• **Task description**:
Work through the material below and count the lines holding the word "here"; give that count and nothing more.

• **Task data**:
━━━

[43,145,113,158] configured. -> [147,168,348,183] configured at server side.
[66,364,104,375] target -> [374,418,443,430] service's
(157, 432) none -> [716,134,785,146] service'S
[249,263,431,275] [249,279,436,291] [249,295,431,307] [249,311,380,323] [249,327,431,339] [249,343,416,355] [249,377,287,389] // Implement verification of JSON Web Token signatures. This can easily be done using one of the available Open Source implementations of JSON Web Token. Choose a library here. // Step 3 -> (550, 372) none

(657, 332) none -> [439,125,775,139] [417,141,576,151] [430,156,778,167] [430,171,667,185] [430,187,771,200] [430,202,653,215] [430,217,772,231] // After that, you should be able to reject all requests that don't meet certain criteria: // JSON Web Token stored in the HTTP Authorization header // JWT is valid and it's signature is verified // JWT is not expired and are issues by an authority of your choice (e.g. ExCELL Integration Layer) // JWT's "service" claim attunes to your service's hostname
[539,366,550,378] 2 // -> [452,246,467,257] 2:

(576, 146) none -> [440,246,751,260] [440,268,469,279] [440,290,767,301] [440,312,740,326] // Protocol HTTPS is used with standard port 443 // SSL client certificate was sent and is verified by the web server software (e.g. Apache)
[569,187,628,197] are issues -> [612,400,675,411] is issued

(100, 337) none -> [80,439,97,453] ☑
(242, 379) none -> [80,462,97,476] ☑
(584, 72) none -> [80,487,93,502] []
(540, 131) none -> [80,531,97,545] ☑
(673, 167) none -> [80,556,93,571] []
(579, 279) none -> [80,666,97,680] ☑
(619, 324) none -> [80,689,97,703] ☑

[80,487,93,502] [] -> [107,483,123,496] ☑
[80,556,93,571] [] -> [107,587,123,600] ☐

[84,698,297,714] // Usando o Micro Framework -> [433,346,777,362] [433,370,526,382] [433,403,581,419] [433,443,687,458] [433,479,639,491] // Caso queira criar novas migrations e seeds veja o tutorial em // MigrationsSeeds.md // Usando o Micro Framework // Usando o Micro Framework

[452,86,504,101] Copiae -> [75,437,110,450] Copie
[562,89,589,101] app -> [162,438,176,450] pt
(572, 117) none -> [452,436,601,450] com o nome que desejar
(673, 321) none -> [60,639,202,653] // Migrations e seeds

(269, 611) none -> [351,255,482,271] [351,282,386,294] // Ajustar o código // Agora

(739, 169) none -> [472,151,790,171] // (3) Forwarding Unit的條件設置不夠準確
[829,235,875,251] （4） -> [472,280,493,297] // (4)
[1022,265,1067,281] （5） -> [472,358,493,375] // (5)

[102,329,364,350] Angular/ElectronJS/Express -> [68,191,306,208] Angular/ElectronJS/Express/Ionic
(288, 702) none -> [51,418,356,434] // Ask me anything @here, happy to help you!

━━━

• **Exercise output**:
2